Et, suggérant à son zèbre le désir de faire volte-face, il se tourna vers le Roi :

— On perd un temps précieux, fit-il, à lire cette correspondance. Elle ne peut rien nous apprendre : je sais depuis hier soir qui accompagne la princesse…

— Je le sais aussi, monsieur cria Taxis. Ma découverte corrobore toutes mes présomptions. Ces quatre lettres sont adressées à « Mlle Mirabelle ». J’affirme donc une fois de plus que cette précoce entremetteuse a servi de truchement dans la circonstance, et que le coupable est son ami, qu’il l’a commise et soudoyée.

— Je prétends, dit Giguelillot, que la vérité est bien différente.

Et, certain de la réponse qu’il allait recevoir, il ajouta :

— C’est ce que je vais avoir l’honneur d’exposer au Roi s’il m’accorde ici même trois heures d’entretien pendant lesquelles je lui rendrai compte de toutes les recherches que j’ai faites pendant la journée d’hier.

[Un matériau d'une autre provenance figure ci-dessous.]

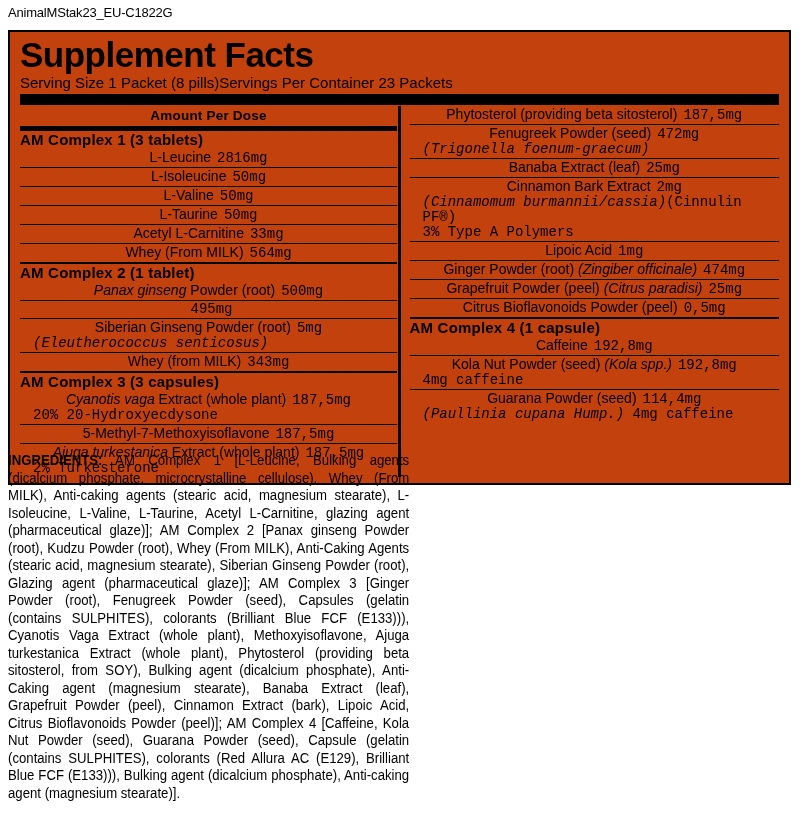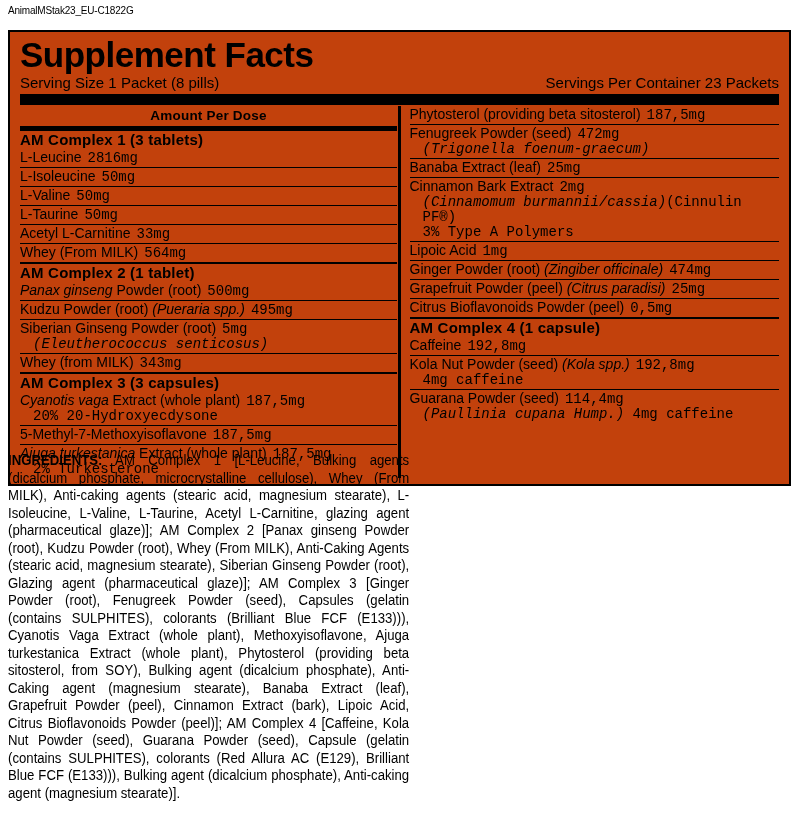"AnimalMStak23_EU-C1822G" .doc-id { font-size: 10px -> 13px }
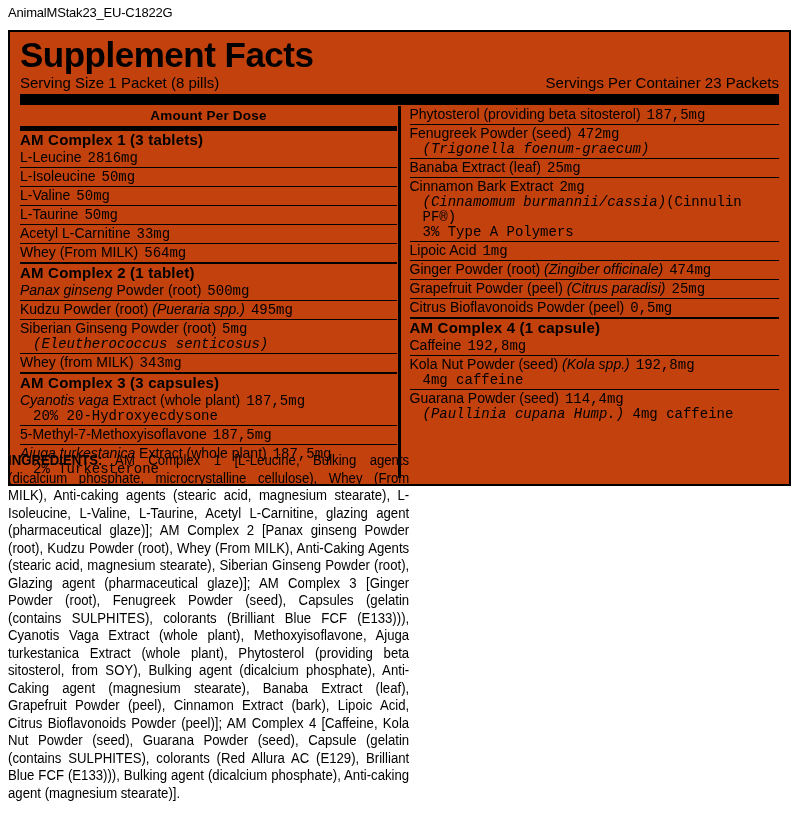"Serving Size 1 Packet (8" .serving-row { justify-content: space-between -> flex-start }
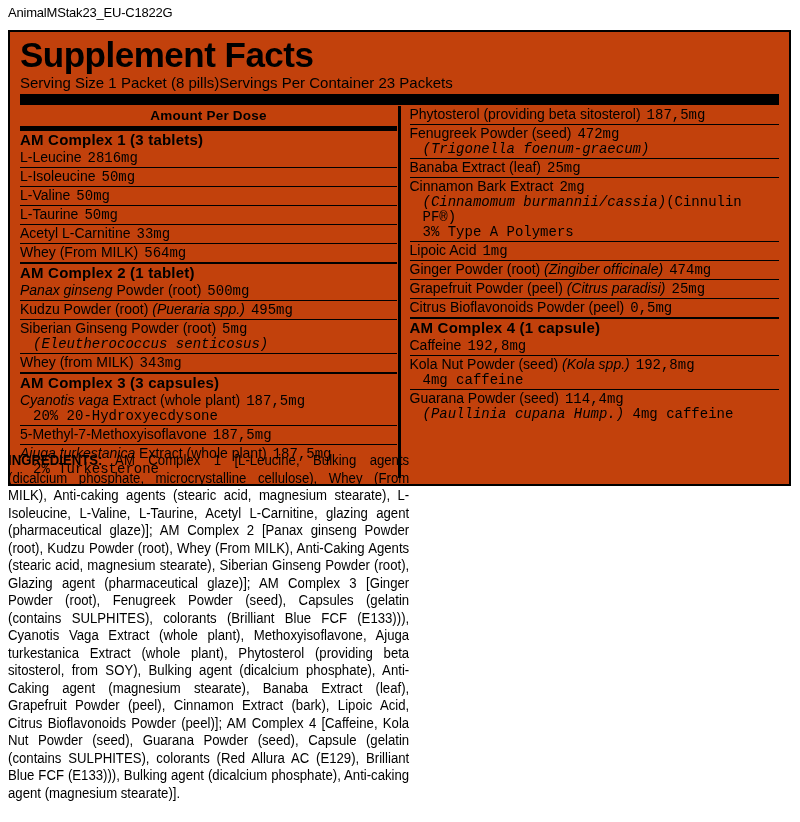"Phytosterol (providing beta sitosterol)" .row-line { justify-content: flex-start -> center }
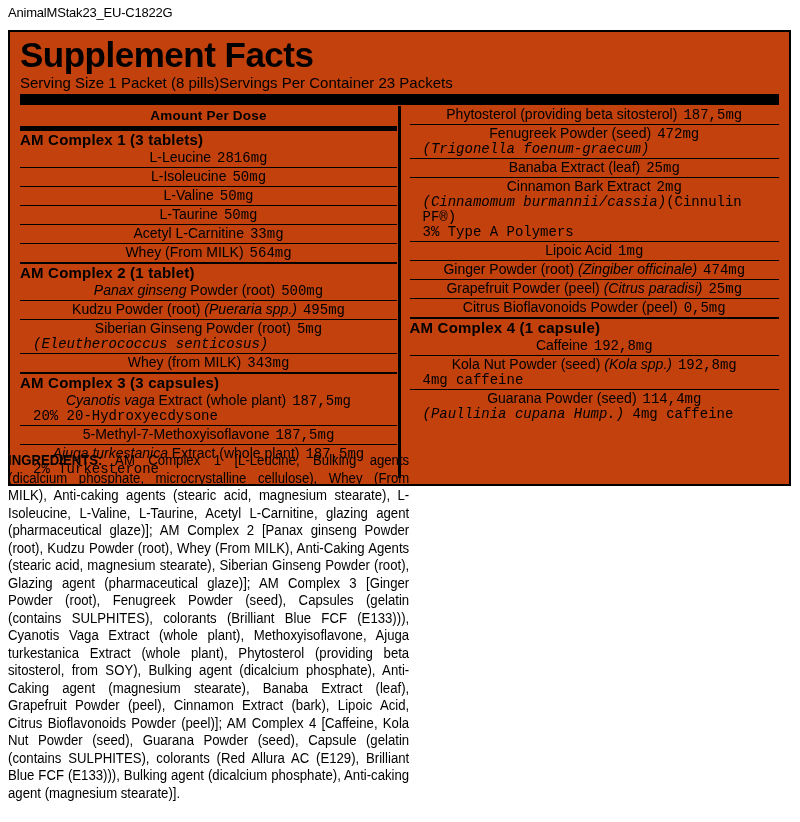"Kudzu Powder (root) (Pueraria spp.)" span.row-name { html: <span><span>Kudzu Powder (root) </span><span>(Pueraria spp.)</span></span> -> none }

— Eh ! Pourquoi ? dit Pausole. C’est bien inutile. Je ne suis point un chef de police, et je n’ai nullement l’intention de me mêler à vos travaux. Entendez-vous, je vous le répète. Votre explication d’hier, quoique vive, a pu vous rapprocher. Menez l’enquête de concert ou chacun de votre côté. Cela m’est parfaitement égal. Je n’interviendrai qu’à la fin pour reprendre moi-même ma fille dans la retraite où j’espère que vous la retrouverez…

— Votre fille est donc partie, Sire, comme Galatée ? demanda Philis.

— Ce n’est pas du tout la même chose, dit Pausole.